The AAA provides for fair administration of consumer disputes—and will exercise its authority to decline administration of arbitration demands where an arbitration clause contains material violations of the AAA Consumer Due Process Protocol, developed in 1998 in cooperation with representatives from government agencies, consumer interest groups, education institutions, and businesses.
The goal of the Protocol, in concert with the AAA Consumer Arbitration Rules, is to ensure evenhandedness in the administration of consumer-disputes resolution. These rules apply only to disputes regarding a product or service for personal or household use.
The AAA does not administer consumer debt collection arbitrations as per the Notice on Consumer Debt Collection Arbitrations.
The online Registry was created to provide access to information about the AAA’s consumer arbitration services.

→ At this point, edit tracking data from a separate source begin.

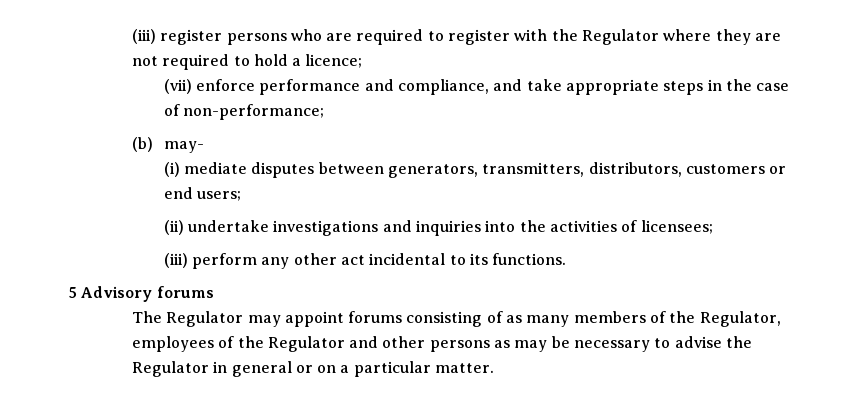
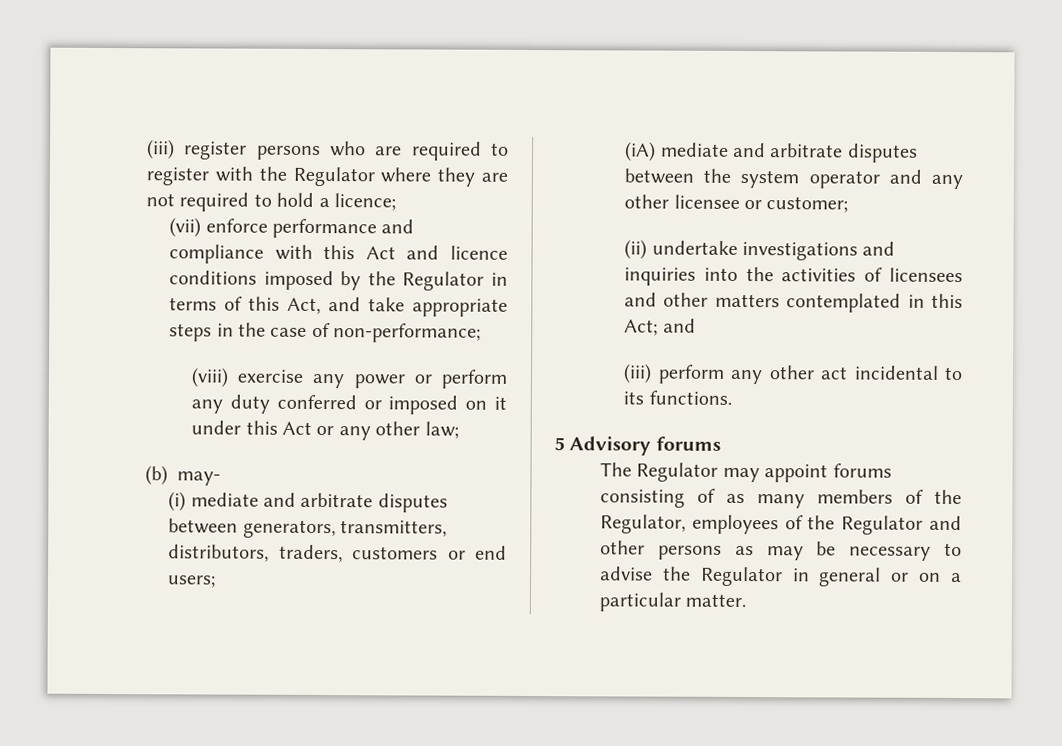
- (vii) enforce performance and compliance, and take appropriate steps in the case of non-performance;
+ (vii) enforce performance and compliance with this Act and licence conditions imposed by the Regulator in terms of this Act, and take appropriate steps in the case of non-performance;
+ (viii) exercise any power or perform any duty conferred or imposed on it under this Act or any other law;
- (i) mediate disputes between generators, transmitters, distributors, customers or end users;
+ (i) mediate and arbitrate disputes between generators, transmitters, distributors, traders, customers or end users;
+ (iA) mediate and arbitrate disputes between the system operator and any other licensee or customer;
- (ii) undertake investigations and inquiries into the activities of licensees;
+ (ii) undertake investigations and inquiries into the activities of licensees and other matters contemplated in this Act; and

The Registry lists businesses whose consumer arbitration clauses have been submitted for review by the AAA and determined to substantially and materially comply with the due process standards of the AAA Consumer Due Process Protocol.
Parties can search businesses by name to determine if the AAA has reviewed their consumer arbitration clause and if the AAA will administer their case, as well as to view the approved arbitration clause.
If a business has not registered its consumer clause prior to the filing of a consumer case, the AAA requires that it do so at that time. For more information about the Consumer Clause Registry, please see R-12 of the Consumer Arbitration Rules.
The AAA maintains an online Consumer and Employment Arbitration Statistics report based on AAA consumer cases closed within the last five years. This report is made available pursuant to state statutes such as the California Code of Civil Procedure §1281.96 and Maryland Commercial Law §§ 14-3901 to 3905 and updated quarterly, as required by law.
The Searle Civil Justice Institute Report on Consumer Arbitration surveyed AAA consumer arbitration cases for costs, speed, and outcomes of consumer arbitrations.